Update 30.12.2013: this updated post reflects improvements to the Python scripts used to generate the token counts. Links to the improved scripts are available in the footnotes. Minor changes to the token counts and frequencies have been made in the tables and text, but the main content of the post remains unchanged.
When I was earlier blogging on the frequencies of laughter in academic ELF (English as a lingua franca), I came across an article by Prof. Hilary Nesi, a compiler of the BASE corpus – the Corpus of British Academic Spoken English. She provides a qualitative analysis of the types and functions of laughter episodes in lectures from the BASE corpus and she concludes with the uncontroversial advice that British lecturers might want to adjust their use of humor when lecturing for an international audience.

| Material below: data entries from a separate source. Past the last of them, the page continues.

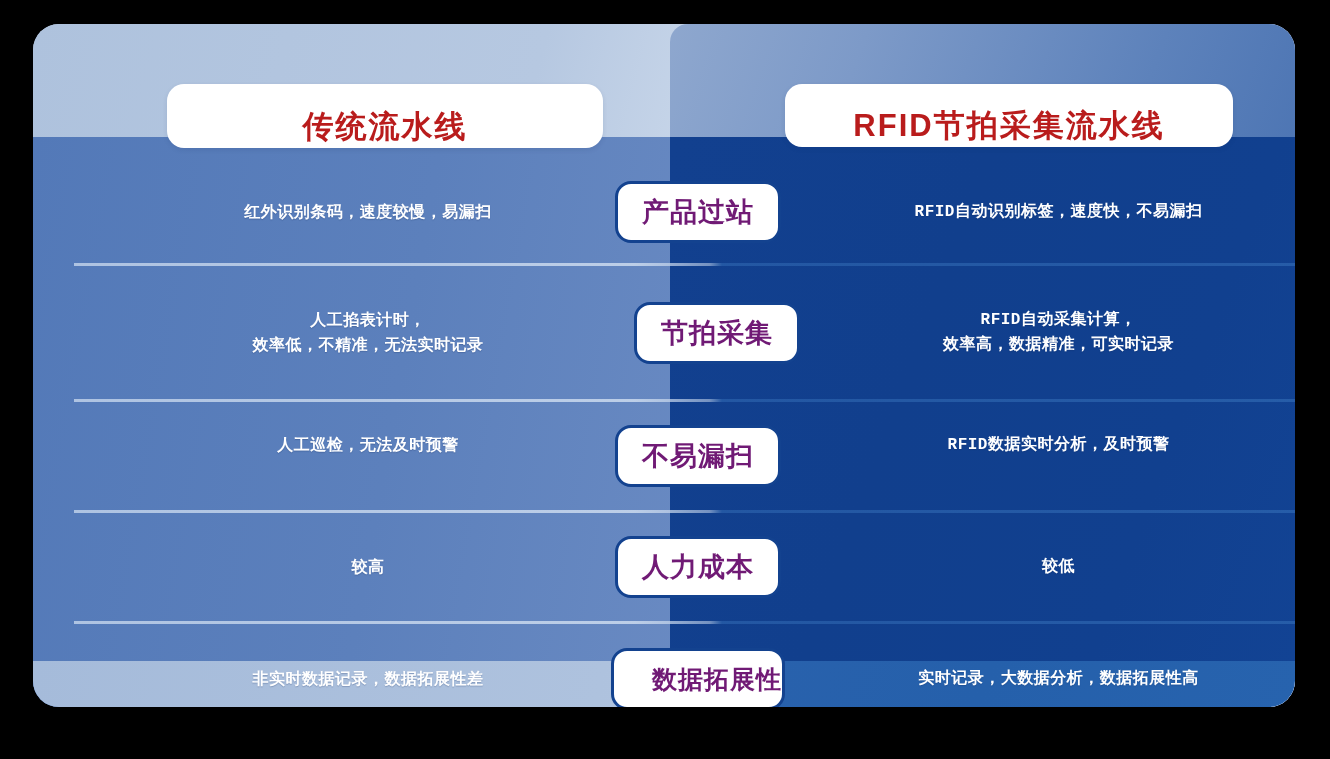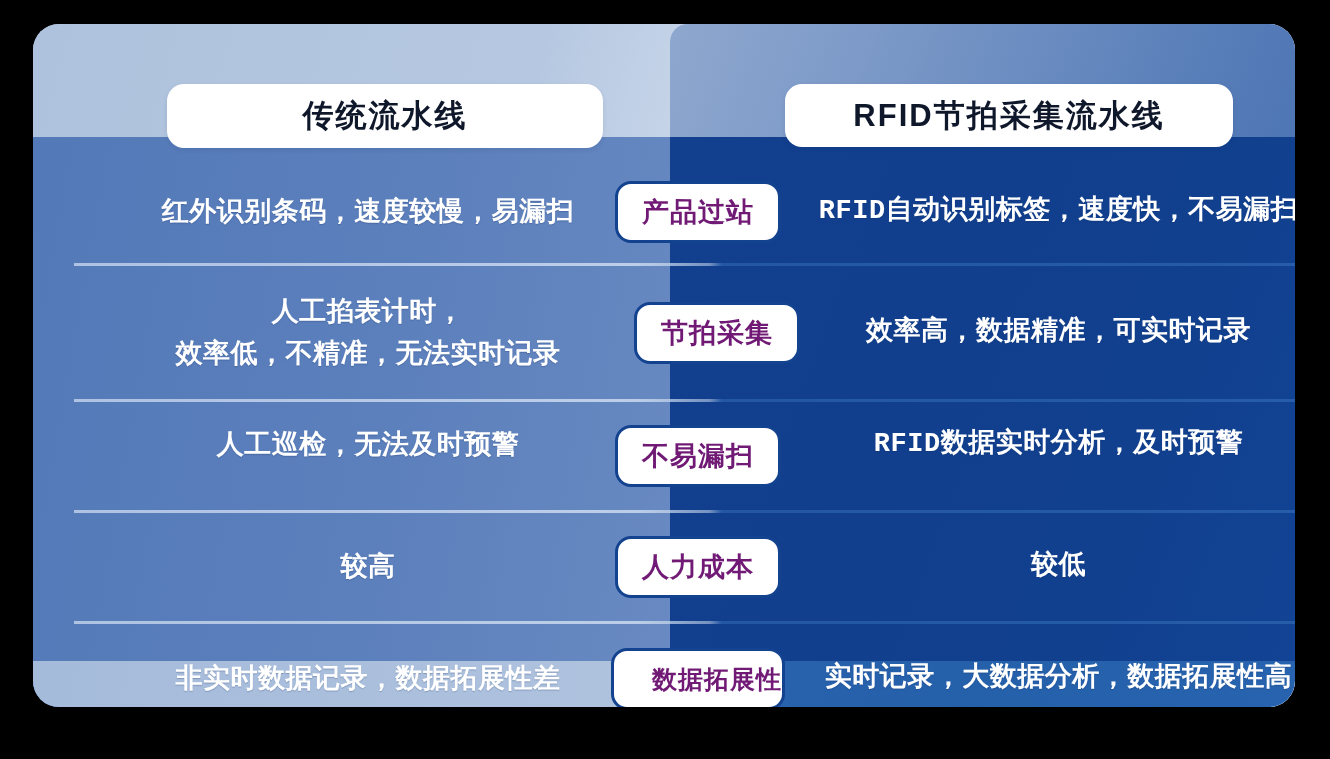"传统流水线" .title-pill { align-items: center -> flex-end; color: #0f172a -> #b91c1c }
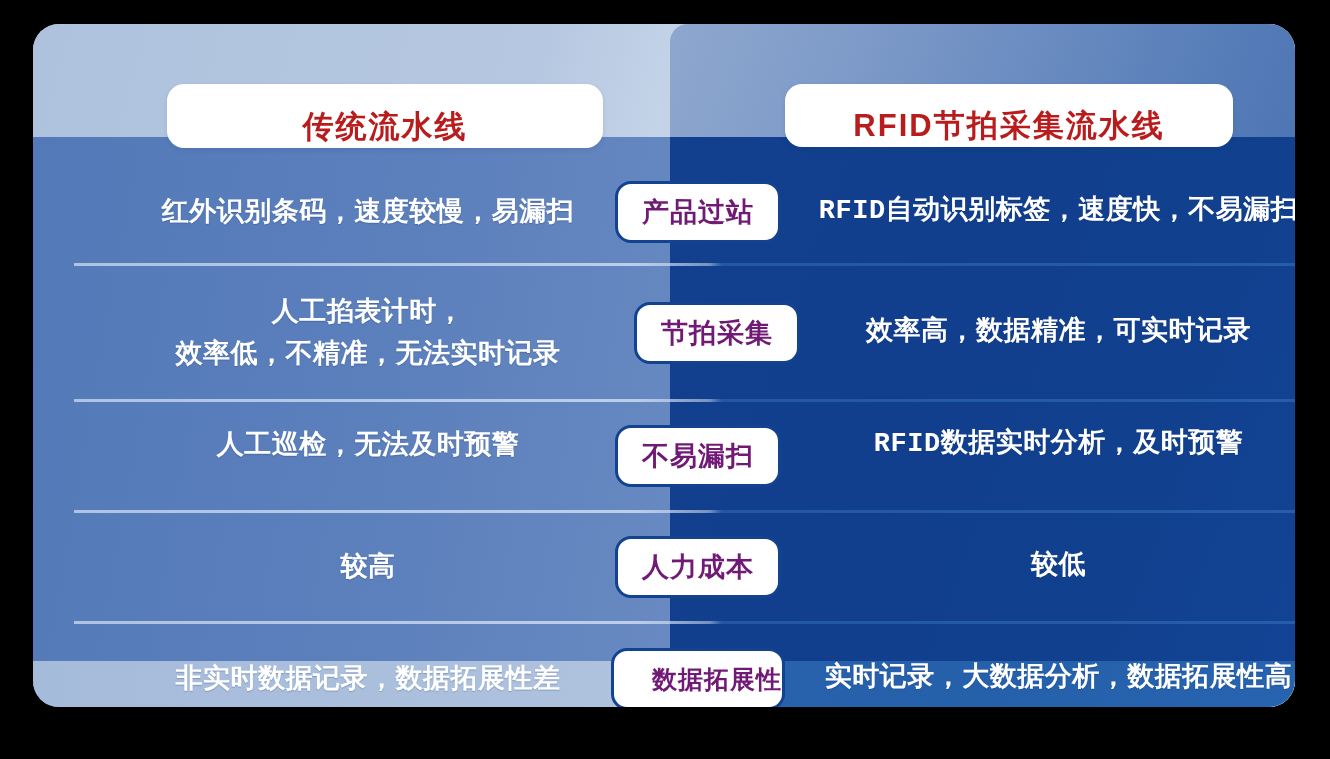"红外识别条码，速度较慢，易漏扫" .cell { font-size: 27px -> 16px }
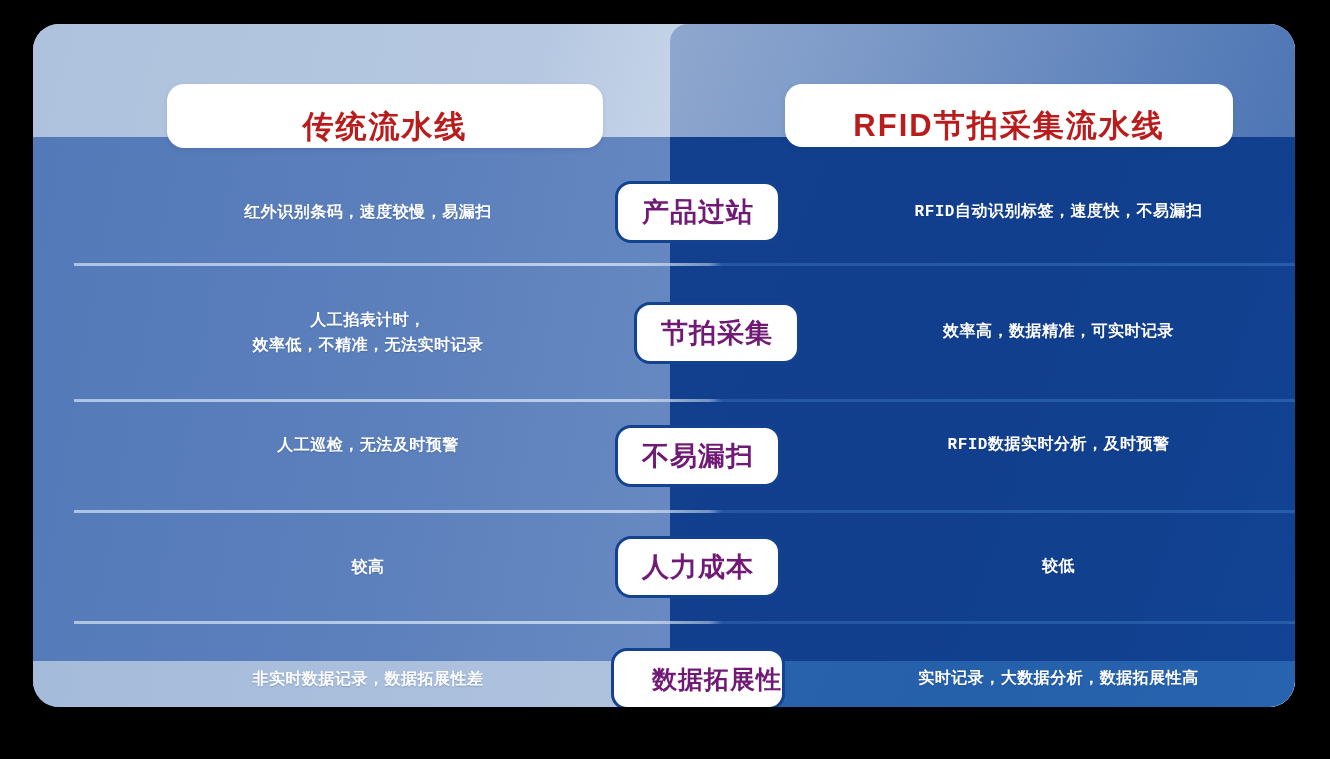"RFID自动采集计算，" span { html: none -> <span>RFID自动采集计算，</span> }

I’ve waited until now to blog on Nesi’s article, since it contains obvious statistical errors that I wanted to research further. When I say obvious, I mean obvious – she cites the word count of the BASE lecture subcorpus as 2,646,920 words, when the official count of the entire corpus is only 1,644,942 words (cited in the same article). Nesi uses this oddly inflated word count to compute the standardised frequencies of laughter in lectures, which are therefore artificially low. Being naturally curious, I emailed Prof. Nesi in April to ask if she could clarify the situation, and naturally I received no reply.

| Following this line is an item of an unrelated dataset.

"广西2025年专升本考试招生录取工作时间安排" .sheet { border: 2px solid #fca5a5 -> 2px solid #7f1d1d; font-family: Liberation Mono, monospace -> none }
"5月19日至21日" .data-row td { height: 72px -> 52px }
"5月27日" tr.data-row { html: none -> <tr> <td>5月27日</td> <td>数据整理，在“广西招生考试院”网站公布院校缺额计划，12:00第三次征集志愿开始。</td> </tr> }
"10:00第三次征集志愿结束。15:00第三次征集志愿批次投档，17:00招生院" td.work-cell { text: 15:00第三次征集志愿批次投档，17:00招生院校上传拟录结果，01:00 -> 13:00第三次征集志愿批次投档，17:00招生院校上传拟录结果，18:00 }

To be fair, everyone makes mistakes and the quantitative findings don’t really affect her qualitative analysis. But this was published in a major peer-reviewed journal, the Journal of English for Academic Purposes. When a statistical error this basic can get past a senior researcher, two peer reviewers, and an editorial staff, it gives this junior researcher a fairly discouraging picture of academic rigor in the humanities. I might just be the first person on earth to look carefully at Nesi’s tables.
When in doubt, do it yourself
The thing that makes corpus research almost seem like real science is reproducibility – like with real experimental results, another researcher can take a linguistic corpus and try to reproduce a study’s findings. So, I downloaded the BASE corpus in XML format and set out to reproduce Nesi’s figures. She also uses the XML version of BASE, but only to search for laughter tags using the WordSmith Tools application. My first theory was that she had generated a word count for the lectures without excluding the XML markup, but even this approach didn’t reach her inflated word count.

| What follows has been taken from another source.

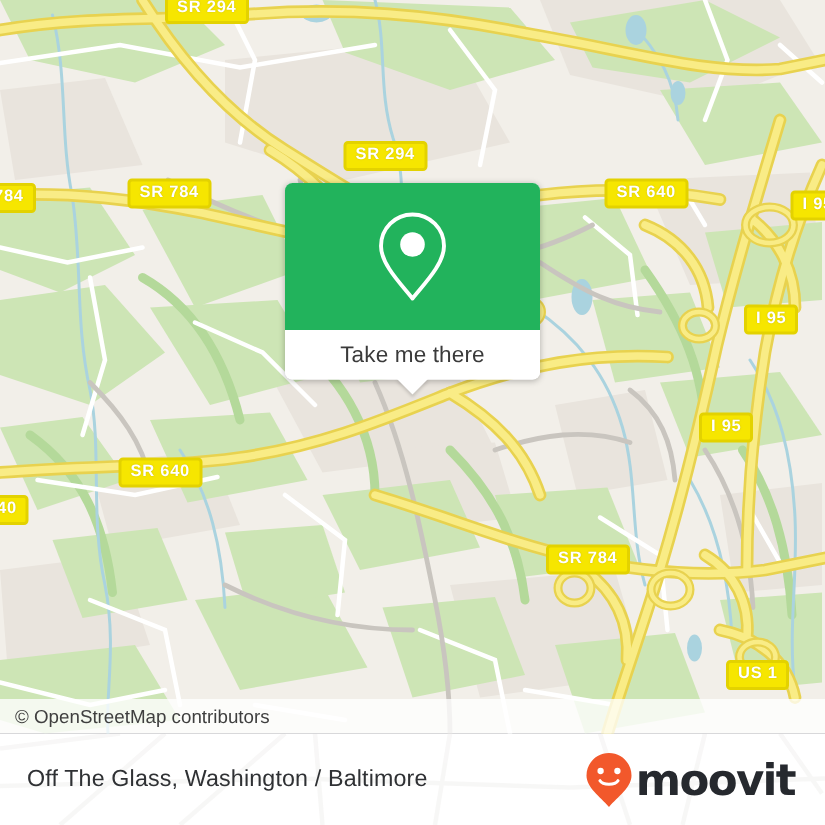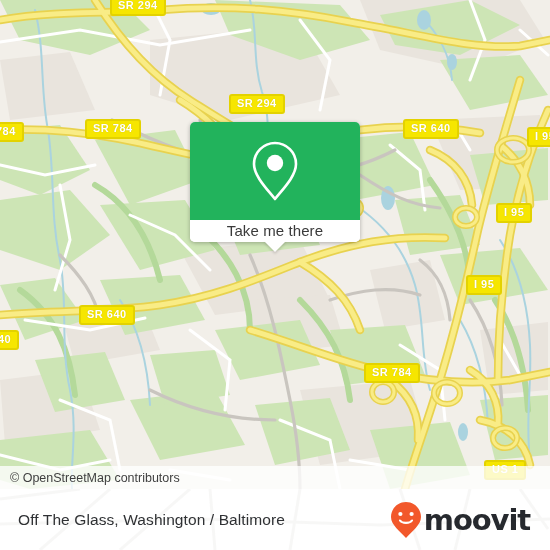"Take me there" #callout-foot { height: 22px -> 33px }
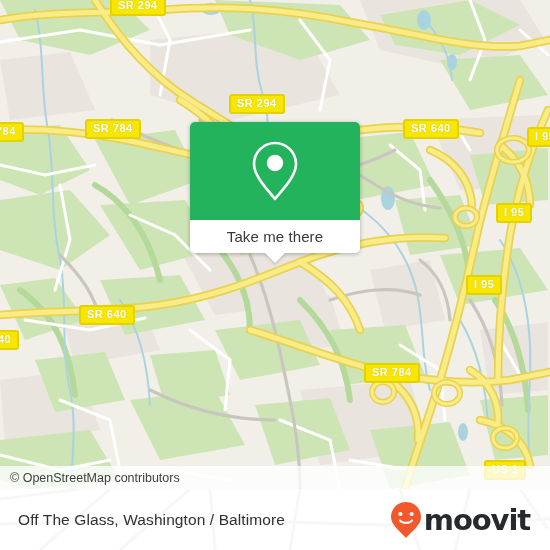"US 1" div.shield { top: 460px -> 440px }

The value of XML is in being well-formed, structured data that is computer readable. It allows you to query a corpus via a programming language, counting and calculating whatever you wish in a single pass through the corpus. I wrote such a program in Python1 that reproduces Nesi’s tables 2 & 4 (2012: 83-84) – the results are found in Table 1 at right. It shows the raw counts for tokens2 and laughter in the BASE corpus, subdivided by event type (lecture or seminar) and by the four academic domains in the corpus. Finally, the standardised frequencies are shown as laughter tags per 10,000 tokens, with the standardised frequencies from Nesi’s article shown on the far right for comparison.
Nesi’s and my counts for laughter tags very nearly match3, and we have similar token counts and standardised frequencies for the seminar section of BASE. The problem is with Nesi’s figures for the lecture subcorpus, as her standardised frequencies are all about half of what I found. This leads me to believe that she somehow counted the tokens in the lecture subcorpus twice. Whatever the case, it appears that laughter is about twice as frequent in BASE lectures than is reported in Nesi’s article.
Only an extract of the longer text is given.